On Tue, 7 Jun 2016 at 14:35 Flavio Pompermaier <pomperma...@okkam.it> wrote:

> After "some" digging into this problem I'm quite convinced that the
> problem is caused by a missing reset of the buffer during the Kryo
> deserialization,
> likewise to what has been fixed by FLINK-2800 (
> https://github.com/apache/flink/pull/1308/files).
> That fix added an output.clear() in theKryoException handling in
> KryoSerializer.serialize() but, for the deserialization part there's no
> such a call for the Input/NoFetchingInput object (there's a reset() method
> but I don't know whether it is the right one to call..).
> Do you think that's reasonable?
> Could someone help me in writing a test to see whether this situation is
> correctly handled by Flink?
> I saw for example that in KryoGenericTypeSerializerTest there's a test to
> test the EOFException triggered by the deserialization but it doesn't test
> what happens making another call to the serializer after such Exception
> occurs (and thus check whether the buffers are correctly cleared or not).
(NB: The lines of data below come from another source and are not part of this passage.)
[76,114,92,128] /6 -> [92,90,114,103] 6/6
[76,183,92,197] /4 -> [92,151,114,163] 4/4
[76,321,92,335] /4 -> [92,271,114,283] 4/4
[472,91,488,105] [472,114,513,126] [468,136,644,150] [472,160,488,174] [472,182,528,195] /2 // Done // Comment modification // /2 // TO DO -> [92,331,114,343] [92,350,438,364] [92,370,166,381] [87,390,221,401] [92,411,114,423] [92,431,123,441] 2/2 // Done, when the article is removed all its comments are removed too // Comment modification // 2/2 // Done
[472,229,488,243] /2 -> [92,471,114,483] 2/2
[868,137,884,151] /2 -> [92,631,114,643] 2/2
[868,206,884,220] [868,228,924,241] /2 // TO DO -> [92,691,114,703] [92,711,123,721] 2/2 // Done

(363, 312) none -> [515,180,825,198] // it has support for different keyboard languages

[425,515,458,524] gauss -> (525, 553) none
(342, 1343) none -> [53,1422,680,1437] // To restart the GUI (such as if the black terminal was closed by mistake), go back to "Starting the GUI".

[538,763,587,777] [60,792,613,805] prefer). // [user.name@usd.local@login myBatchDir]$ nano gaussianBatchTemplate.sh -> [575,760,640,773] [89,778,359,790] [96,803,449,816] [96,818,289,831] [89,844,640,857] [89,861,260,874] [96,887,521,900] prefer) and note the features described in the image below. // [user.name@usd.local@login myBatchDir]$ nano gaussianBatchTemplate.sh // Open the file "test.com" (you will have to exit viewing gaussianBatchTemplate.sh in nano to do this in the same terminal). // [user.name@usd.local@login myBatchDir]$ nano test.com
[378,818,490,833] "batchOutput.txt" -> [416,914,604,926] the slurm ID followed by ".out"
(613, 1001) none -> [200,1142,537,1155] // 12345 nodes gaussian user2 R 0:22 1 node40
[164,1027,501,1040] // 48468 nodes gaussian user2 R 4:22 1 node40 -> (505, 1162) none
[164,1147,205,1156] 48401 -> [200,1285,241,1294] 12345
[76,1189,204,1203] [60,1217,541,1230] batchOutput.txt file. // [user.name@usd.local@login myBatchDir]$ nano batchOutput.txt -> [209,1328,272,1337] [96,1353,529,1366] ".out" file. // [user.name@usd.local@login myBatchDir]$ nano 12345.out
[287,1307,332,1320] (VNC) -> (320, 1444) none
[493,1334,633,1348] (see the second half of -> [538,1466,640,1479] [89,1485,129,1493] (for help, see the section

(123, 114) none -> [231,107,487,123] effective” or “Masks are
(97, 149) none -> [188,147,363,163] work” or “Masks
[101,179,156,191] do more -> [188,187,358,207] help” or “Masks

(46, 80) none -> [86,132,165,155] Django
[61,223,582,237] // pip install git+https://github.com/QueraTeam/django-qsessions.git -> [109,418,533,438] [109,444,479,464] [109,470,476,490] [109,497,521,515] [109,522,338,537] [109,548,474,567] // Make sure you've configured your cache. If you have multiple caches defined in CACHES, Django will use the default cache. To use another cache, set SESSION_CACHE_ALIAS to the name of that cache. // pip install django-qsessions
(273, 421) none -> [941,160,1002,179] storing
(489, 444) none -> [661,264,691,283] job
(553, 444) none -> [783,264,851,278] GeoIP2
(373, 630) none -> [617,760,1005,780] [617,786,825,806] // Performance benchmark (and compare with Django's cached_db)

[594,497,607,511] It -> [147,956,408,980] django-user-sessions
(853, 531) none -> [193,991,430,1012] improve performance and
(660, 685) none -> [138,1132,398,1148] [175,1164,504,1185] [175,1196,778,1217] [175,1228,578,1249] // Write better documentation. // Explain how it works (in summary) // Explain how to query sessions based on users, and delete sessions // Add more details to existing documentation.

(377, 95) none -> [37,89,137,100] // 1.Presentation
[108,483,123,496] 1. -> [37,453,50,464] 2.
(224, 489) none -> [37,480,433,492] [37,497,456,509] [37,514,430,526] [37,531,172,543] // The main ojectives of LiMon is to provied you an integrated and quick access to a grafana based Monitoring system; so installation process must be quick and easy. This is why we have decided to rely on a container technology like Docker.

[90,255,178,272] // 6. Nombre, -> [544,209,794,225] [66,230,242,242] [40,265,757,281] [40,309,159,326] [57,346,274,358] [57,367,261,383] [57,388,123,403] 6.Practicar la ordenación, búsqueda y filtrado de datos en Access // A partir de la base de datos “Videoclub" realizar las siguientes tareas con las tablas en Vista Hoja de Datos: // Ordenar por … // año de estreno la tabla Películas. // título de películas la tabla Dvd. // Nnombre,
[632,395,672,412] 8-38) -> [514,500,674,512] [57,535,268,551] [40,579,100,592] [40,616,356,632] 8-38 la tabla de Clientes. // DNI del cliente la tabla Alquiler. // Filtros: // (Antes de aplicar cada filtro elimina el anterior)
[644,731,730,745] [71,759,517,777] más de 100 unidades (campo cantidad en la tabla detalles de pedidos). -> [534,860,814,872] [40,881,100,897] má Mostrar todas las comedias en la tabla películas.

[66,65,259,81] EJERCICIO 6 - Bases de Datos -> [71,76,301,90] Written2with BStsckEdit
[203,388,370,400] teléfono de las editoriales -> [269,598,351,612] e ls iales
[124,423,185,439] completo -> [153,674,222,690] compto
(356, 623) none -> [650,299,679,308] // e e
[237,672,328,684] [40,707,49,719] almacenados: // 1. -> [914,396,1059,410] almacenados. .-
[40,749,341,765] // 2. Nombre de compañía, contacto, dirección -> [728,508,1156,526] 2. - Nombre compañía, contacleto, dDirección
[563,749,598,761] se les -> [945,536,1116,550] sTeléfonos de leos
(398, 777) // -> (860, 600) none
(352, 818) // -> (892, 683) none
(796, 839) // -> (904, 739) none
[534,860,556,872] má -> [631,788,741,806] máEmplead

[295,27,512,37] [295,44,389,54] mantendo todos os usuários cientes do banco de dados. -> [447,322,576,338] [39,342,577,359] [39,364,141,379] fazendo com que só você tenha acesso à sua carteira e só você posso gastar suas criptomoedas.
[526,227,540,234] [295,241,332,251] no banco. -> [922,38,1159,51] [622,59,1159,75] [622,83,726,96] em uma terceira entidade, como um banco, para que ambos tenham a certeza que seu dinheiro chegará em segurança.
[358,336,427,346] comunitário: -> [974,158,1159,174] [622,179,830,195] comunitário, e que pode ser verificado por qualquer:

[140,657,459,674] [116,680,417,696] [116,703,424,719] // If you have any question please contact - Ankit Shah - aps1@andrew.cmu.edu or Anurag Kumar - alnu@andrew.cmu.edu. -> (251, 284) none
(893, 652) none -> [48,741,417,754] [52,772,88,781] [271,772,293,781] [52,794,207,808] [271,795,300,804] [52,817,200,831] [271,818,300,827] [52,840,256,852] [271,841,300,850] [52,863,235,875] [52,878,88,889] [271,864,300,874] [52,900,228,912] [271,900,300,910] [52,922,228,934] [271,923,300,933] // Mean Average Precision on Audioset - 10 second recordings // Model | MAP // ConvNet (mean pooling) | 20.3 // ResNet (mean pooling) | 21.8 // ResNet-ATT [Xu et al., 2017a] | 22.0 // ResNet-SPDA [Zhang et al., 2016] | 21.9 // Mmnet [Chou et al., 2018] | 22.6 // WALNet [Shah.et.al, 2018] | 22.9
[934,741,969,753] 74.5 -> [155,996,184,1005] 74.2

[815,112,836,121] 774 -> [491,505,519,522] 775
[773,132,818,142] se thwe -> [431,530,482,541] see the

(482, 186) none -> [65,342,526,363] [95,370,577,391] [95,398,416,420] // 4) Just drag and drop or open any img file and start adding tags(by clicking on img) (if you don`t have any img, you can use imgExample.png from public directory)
> I'll try to start my testing part from there for the moment if anybody has
> no objections..
>
> Best,
> Flavio
>
>
> On Mon, Jun 6, 2016 at 4:08 PM, Ufuk Celebi <u...@apache.org> wrote:
>
>> Unless someone really invests time into debugging this I fear that the
>> different misspellings are not really helpful, Flavio.
>>
>> On Mon, Jun 6, 2016 at 10:31 AM, Flavio Pompermaier
>> <pomperma...@okkam.it> wrote:
>> > This time I had the following exception (obviously
>> > it.okkam.flinj.model.pojo.TipoSoggetto should be
>> > it.okkam.flink.model.pojo.TipoSoggetto).
>> >
>> > java.lang.RuntimeException: Cannot instantiate class.
>> >       at
>> >
>> org.apache.flink.api.java.typeutils.runtime.PojoSerializer.deserialize(PojoSerializer.java:407)
>> >       at
>> >
>> org.apache.flink.runtime.plugable.NonReusingDeserializationDelegate.read(NonReusingDeserializationDelegate.java:55)
>> >       at
>> >
>> org.apache.flink.runtime.io.network.api.serialization.SpillingAdaptiveSpanningRecordDeserializer.getNextRecord(SpillingAdaptiveSpanningRecordDeserializer.java:124)
>> >       at
>> >
>> org.apache.flink.runtime.io.network.api.reader.AbstractRecordReader.getNextRecord(AbstractRecordReader.java:65)
>> >       at
>> >
>> org.apache.flink.runtime.io.network.api.reader.MutableRecordReader.next(MutableRecordReader.java:34)
>> >       at
>> >
>> org.apache.flink.runtime.operators.util.ReaderIterator.next(ReaderIterator.java:73)
>> >       at
>> >
>> org.apache.flink.runtime.operators.FlatMapDriver.run(FlatMapDriver.java:101)
>> >       at
>> org.apache.flink.runtime.operators.BatchTask.run(BatchTask.java:480)
>> >       at
>> org.apache.flink.runtime.operators.BatchTask.invoke(BatchTask.java:345)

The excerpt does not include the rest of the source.